Chaque année, la revue indépendante Prescrire dresse un état des lieux sans concession des médicaments dont les risques dépassent les bénéfices.

Son bilan 2026 alerte à nouveau sur des traitements pourtant très répandus en France, rappelant que la vente libre ne garantit en rien l’innocuité d’un produit. Début décembre 2025, Prescrire a publié une nouvelle édition de son bilan annuel, pointant 108 médicaments dont le rapport bénéfice-risque est jugé défavorable, dont 89 toujours en circulation dans les pharmacies françaises. Cette sélection, fondée sur une analyse stricte et indépendante, témoigne d’une vigilance constante face à des produits parfois ancrés dans les habitudes des patients.

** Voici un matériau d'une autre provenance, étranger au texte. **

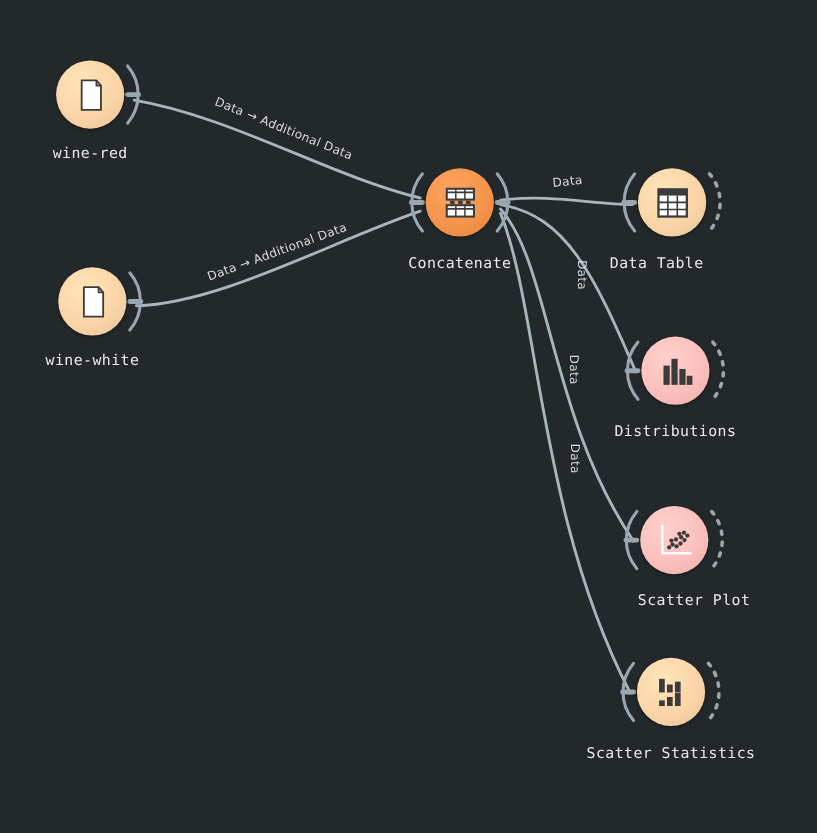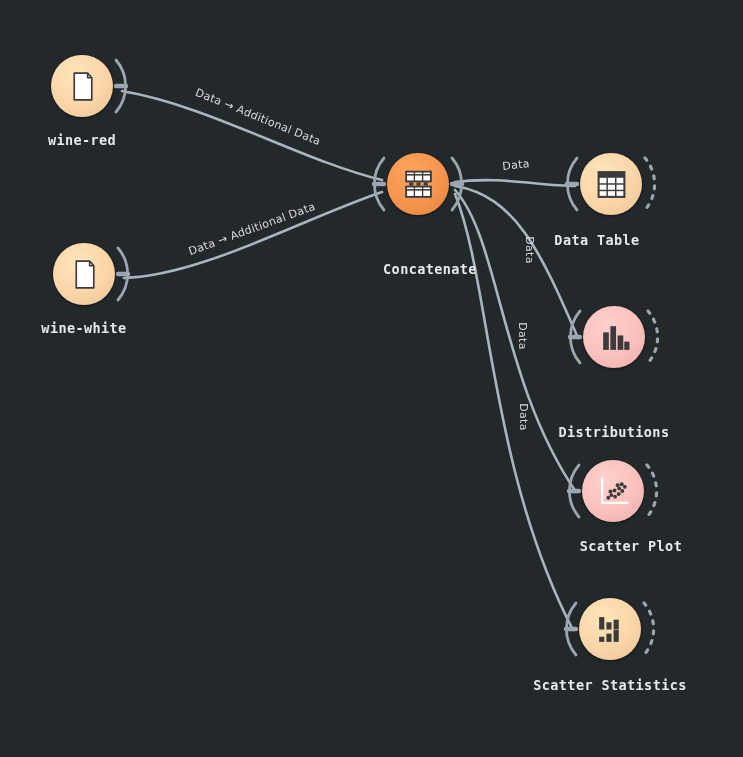--- a/index.html
+++ b/index.html
@@ -44,7 +44,6 @@
     letter-spacing: 0.4px;
     text-align: center;
     font-family: "DejaVu Sans Mono", "Liberation Mono", monospace;
-    font-weight: bold;
   }
   .link-label {
     position: absolute;

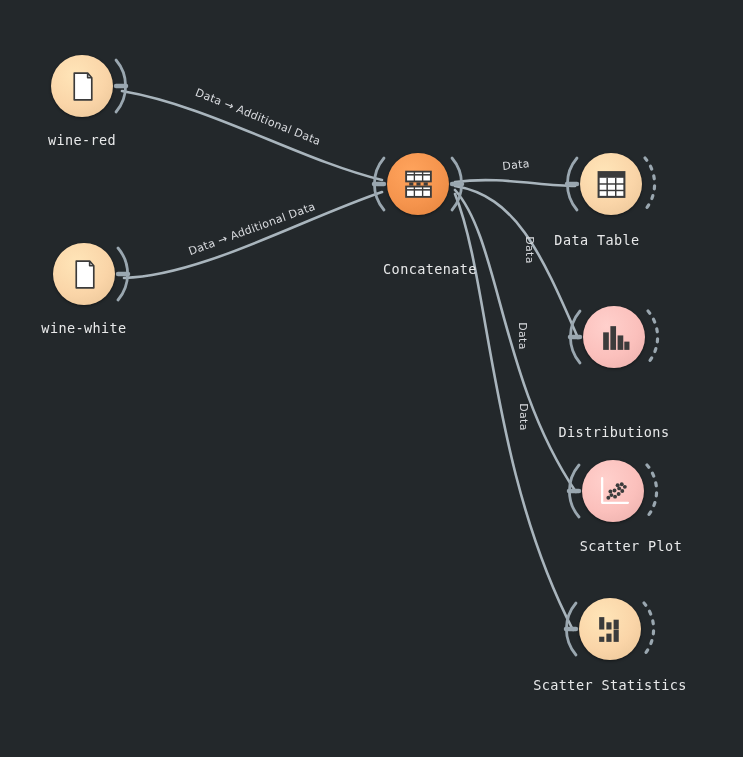--- a/index.html
+++ b/index.html
@@ -148,7 +148,7 @@
             <line x1="20" y1="18" x2="20" y2="28" stroke="#3b3b3b" stroke-width="1.3"></line>
           </svg>
         </div>
-        <div class="node-label" style="left: 430px; top: 232px; margin-top: 29px;">Concatenate</div>
+        <div class="node-label" style="left: 418px; top: 232px;">Concatenate</div>
       </div>
       <div class="node">
         <div class="node-disc" style="left: 611px; top: 184px; width: 62px; height: 62px; background: radial-gradient(circle at 38% 32%, rgb(255, 229, 184) 0%, rgb(250, 213, 168) 55%, rgb(232, 195, 150) 100%);">

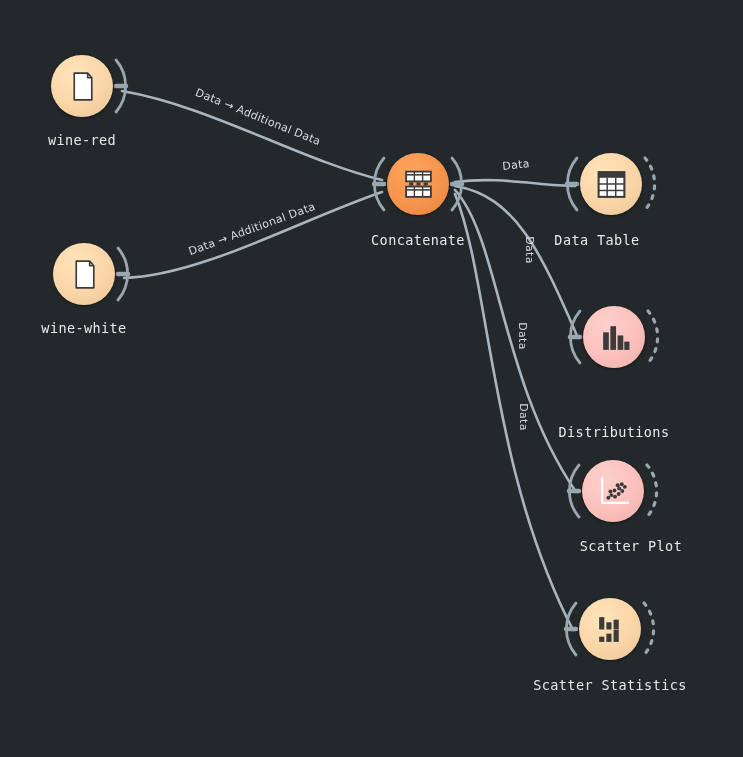--- a/index.html
+++ b/index.html
@@ -172,7 +172,7 @@
             <rect x="25.5" y="20" width="5" height="8" fill="#3b3b3b"></rect>
           </svg>
         </div>
-        <div class="node-label" style="left: 614px; top: 384px; margin-top: 40px;">Distributions</div>
+        <div class="node-label" style="left: 614px; top: 384px;">Distributions</div>
       </div>
       <div class="node">
         <div class="node-disc" style="left: 613px; top: 491px; width: 62px; height: 62px; background: radial-gradient(circle at 38% 32%, rgb(255, 208, 204) 0%, rgb(251, 192, 188) 55%, rgb(233, 174, 170) 100%);">

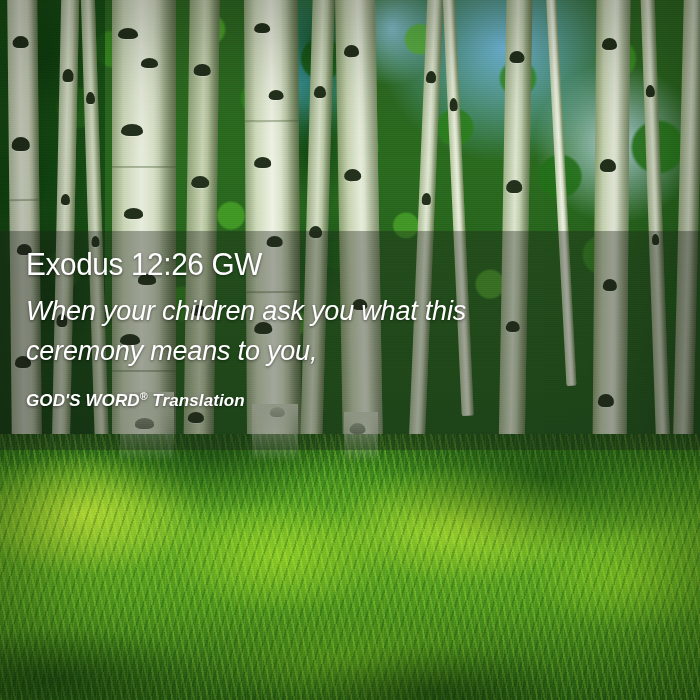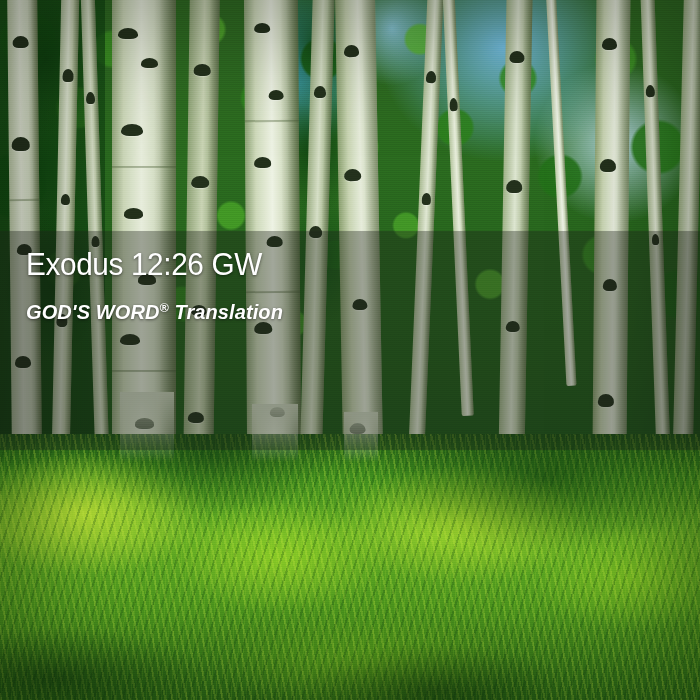--- a/index.html
+++ b/index.html
@@ -384,6 +384,10 @@
 
     <div class="verse-ref">Exodus 12:26 GW</div>
 
+    <div class="verse-body">
+      <div class="verse-line">When your children ask you what this</div>
+      <div class="verse-line">ceremony means to you,</div>
+    </div>
 
     <div class="translation"><span>GOD'S WORD</span><sup>®</sup><span> Translation</span></div>
 

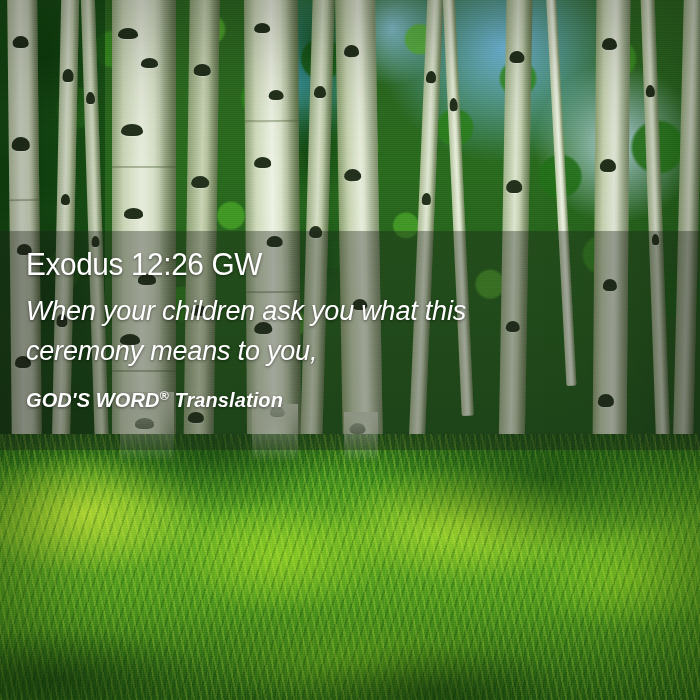--- a/index.html
+++ b/index.html
@@ -217,7 +217,7 @@
   .translation {
     margin-top: 14px;
     font-family: "Liberation Sans", sans-serif;
-    font-size: 20px;
+    font-size: 17px;
     line-height: 22px;
     font-weight: 700;
     font-style: italic;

Le Spasfon dans le viseur de Prescrire

Parmi les médicaments les plus utilisés concernés par ces mises en garde, le phloroglucinol – mieux connu sous le nom de Spasfon – occupe une place notable. Cet antispasmodique, souvent présenté comme un réflexe en cas de douleurs abdominales ou gynécologiques, serait exposé à des effets indésirables disproportionnés au regard de son efficacité réelle, parfois assimilée à celle d’un placebo. Allergies sévères, réactions cutanées graves et syndrome de Lyell font partie des risques relevés, ce dernier pouvant provoquer une nécrose potentiellement mortelle.

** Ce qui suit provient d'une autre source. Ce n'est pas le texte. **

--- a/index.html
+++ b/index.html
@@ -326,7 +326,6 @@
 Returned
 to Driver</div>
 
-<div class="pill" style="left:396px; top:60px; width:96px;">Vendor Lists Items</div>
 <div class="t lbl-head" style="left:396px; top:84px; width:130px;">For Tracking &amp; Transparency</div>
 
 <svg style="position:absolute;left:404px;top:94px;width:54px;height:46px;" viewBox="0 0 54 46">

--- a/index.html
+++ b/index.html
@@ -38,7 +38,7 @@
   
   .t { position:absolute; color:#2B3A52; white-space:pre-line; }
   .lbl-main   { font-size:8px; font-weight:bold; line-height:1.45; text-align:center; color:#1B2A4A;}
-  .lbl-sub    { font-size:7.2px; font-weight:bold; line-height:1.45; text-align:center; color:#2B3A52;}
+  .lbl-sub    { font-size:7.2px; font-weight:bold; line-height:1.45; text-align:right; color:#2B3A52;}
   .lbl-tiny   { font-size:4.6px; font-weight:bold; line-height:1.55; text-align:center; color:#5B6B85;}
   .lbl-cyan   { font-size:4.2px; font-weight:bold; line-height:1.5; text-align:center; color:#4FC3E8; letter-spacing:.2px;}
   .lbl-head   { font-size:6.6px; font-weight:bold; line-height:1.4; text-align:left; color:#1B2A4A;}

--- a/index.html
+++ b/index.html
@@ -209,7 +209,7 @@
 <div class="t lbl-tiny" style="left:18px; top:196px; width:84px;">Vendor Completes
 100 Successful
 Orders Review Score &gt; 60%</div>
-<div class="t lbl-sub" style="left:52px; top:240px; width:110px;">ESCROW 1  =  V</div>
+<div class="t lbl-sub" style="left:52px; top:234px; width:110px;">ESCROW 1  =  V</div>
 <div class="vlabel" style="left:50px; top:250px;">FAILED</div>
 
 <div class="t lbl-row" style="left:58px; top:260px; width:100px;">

Un médicament populaire mais jugé peu utile

La Haute Autorité de Santé considère que le service médical rendu par le phloroglucinol est faible, voire insuffisant dans la plupart de ses indications. Un constat déjà acté en Belgique, qui a retiré le produit du marché dès 2010, alors qu’il reste toujours massivement utilisé en France et en Italie. Rien qu’en 2023, près de 26,5 millions de boîtes ont été remboursées par l’Assurance maladie, illustrant un écart frappant entre popularité et pertinence thérapeutique.

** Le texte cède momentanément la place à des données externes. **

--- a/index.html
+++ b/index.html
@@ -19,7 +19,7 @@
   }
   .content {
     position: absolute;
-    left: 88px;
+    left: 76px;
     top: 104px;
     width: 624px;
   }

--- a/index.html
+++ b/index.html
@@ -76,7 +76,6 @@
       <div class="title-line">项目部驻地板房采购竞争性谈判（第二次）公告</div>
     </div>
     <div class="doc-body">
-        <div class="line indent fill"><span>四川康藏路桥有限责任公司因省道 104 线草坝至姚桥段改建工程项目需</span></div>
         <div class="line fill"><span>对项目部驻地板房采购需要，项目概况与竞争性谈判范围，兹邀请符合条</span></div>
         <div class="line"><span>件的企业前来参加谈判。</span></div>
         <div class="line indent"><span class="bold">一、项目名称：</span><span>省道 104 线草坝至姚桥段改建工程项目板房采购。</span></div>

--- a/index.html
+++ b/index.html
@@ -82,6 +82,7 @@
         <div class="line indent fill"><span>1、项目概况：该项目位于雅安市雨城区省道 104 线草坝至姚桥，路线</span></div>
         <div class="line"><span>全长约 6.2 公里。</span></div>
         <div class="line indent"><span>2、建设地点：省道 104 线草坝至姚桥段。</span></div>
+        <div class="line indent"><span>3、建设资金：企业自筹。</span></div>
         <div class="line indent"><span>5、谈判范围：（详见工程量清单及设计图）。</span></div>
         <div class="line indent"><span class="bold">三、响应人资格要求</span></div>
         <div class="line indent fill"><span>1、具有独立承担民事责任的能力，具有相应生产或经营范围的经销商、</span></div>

Des médicaments du quotidien également concernés
La liste noire de Prescrire ne se limite pas au Spasfon. Plusieurs traitements contre le rhume et les troubles digestifs sont déconseillés, notamment la diosmectite (Smecta) ou l’hydrotalcite (Rennieliquo), susceptibles de contenir des traces de plomb, un risque particulièrement problématique pour les enfants. S’ajoutent des anti-inflammatoires tels que l’acéclofénac (Cartrex) ou le diclofénac (Voltarène), accusés d’augmenter le risque d’événements cardiovasculaires graves comme l’infarctus ou l’insuffisance cardiaque.